Segment Open

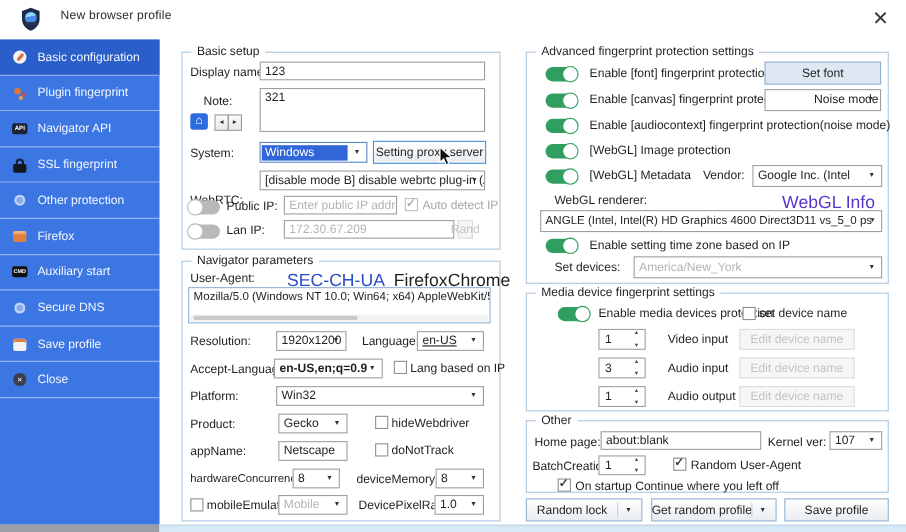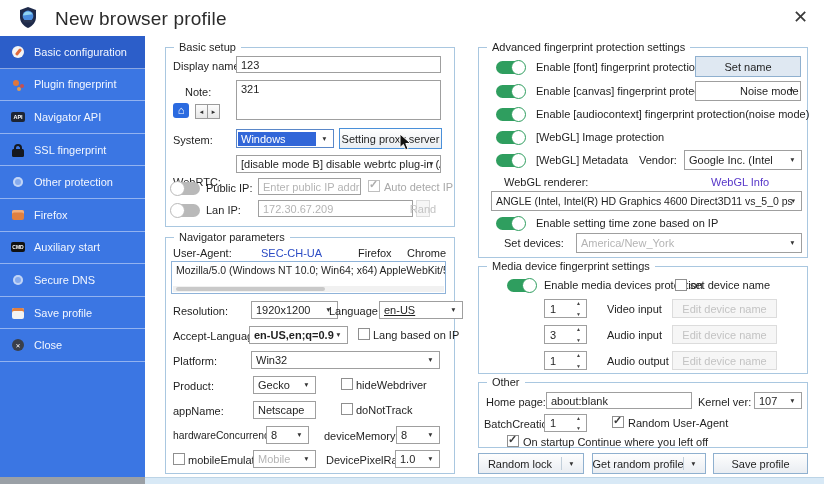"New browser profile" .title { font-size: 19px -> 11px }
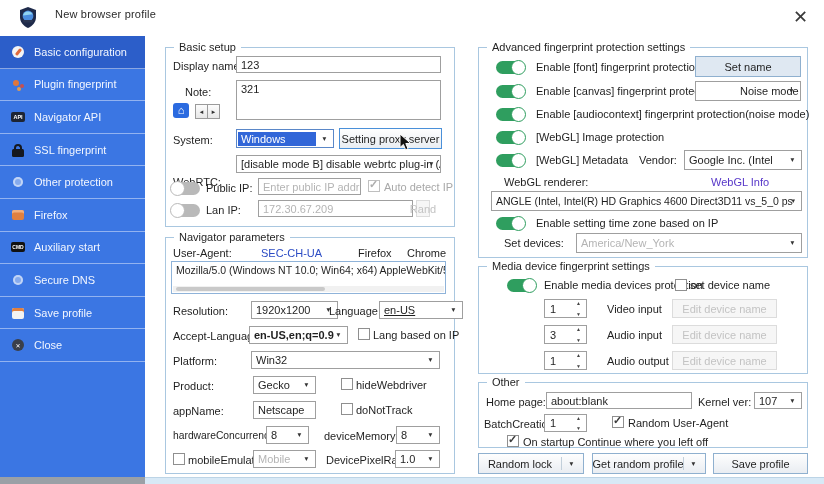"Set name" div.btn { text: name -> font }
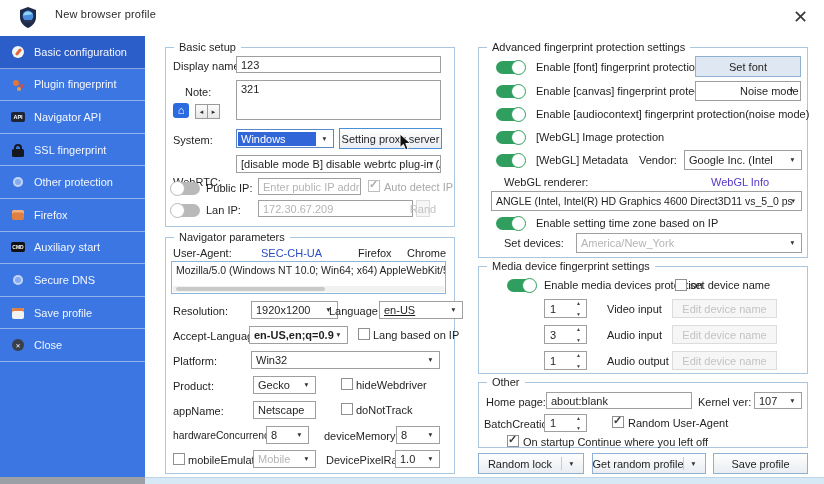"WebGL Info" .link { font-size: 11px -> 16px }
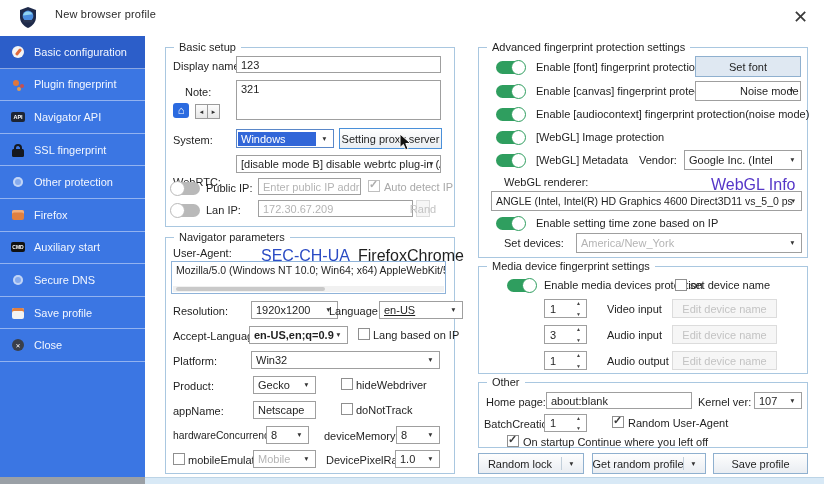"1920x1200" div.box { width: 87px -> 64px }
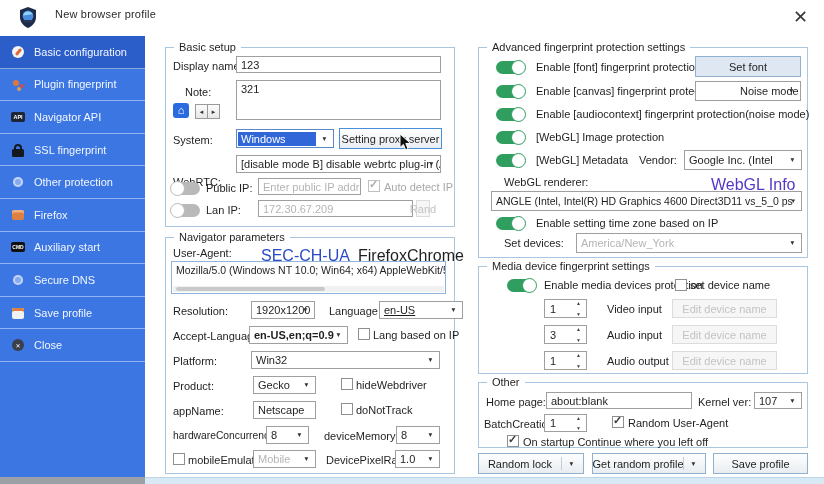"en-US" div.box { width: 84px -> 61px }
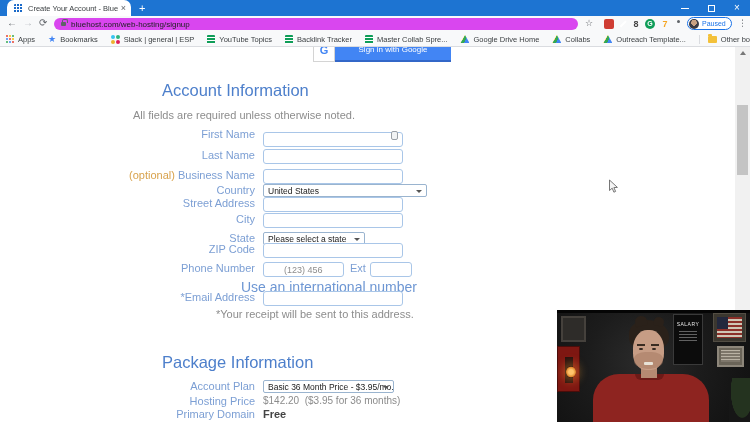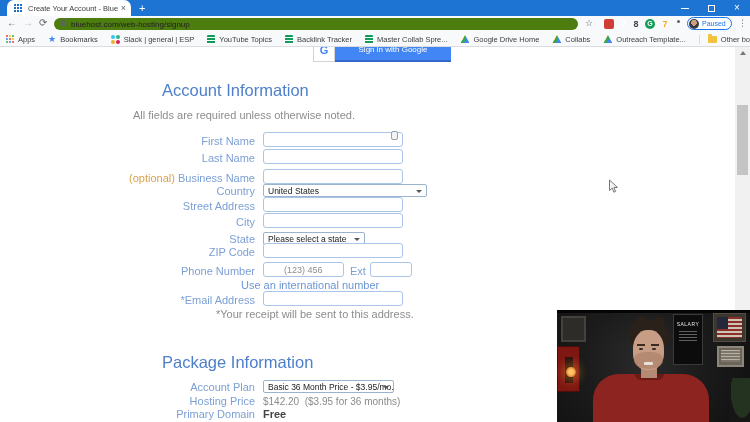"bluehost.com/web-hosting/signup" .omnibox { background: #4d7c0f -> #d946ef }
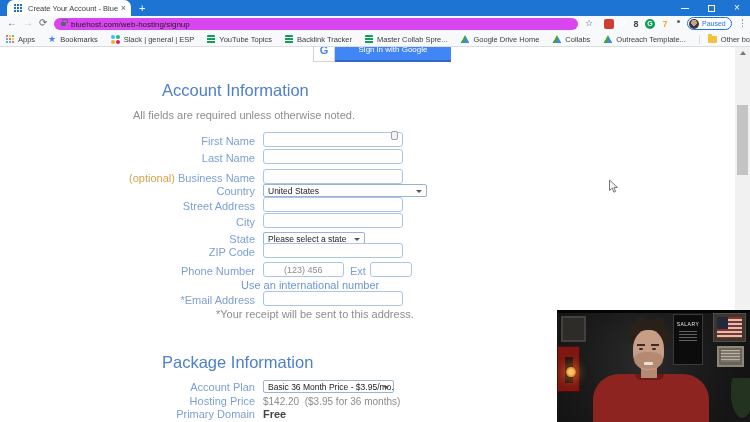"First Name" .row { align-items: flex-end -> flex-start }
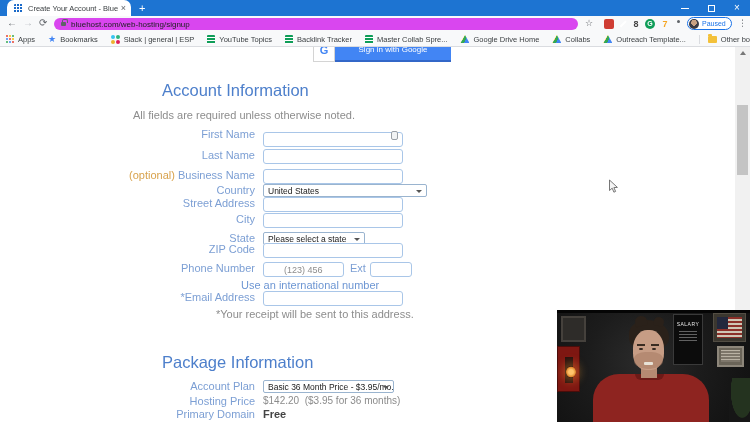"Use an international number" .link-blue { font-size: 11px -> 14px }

Segment Closed

Exercise description: What the response needs is every entry, repeated exactly, and none of the pictures.

Written response:
"New browser profile" .title { font-size: 19px -> 11px }
"Set name" div.btn { text: name -> font }
"WebGL Info" .link { font-size: 11px -> 16px }
"1920x1200" div.box { width: 87px -> 64px }
"en-US" div.box { width: 84px -> 61px }
"bluehost.com/web-hosting/signup" .omnibox { background: #4d7c0f -> #d946ef }
"First Name" .row { align-items: flex-end -> flex-start }
"Use an international number" .link-blue { font-size: 11px -> 14px }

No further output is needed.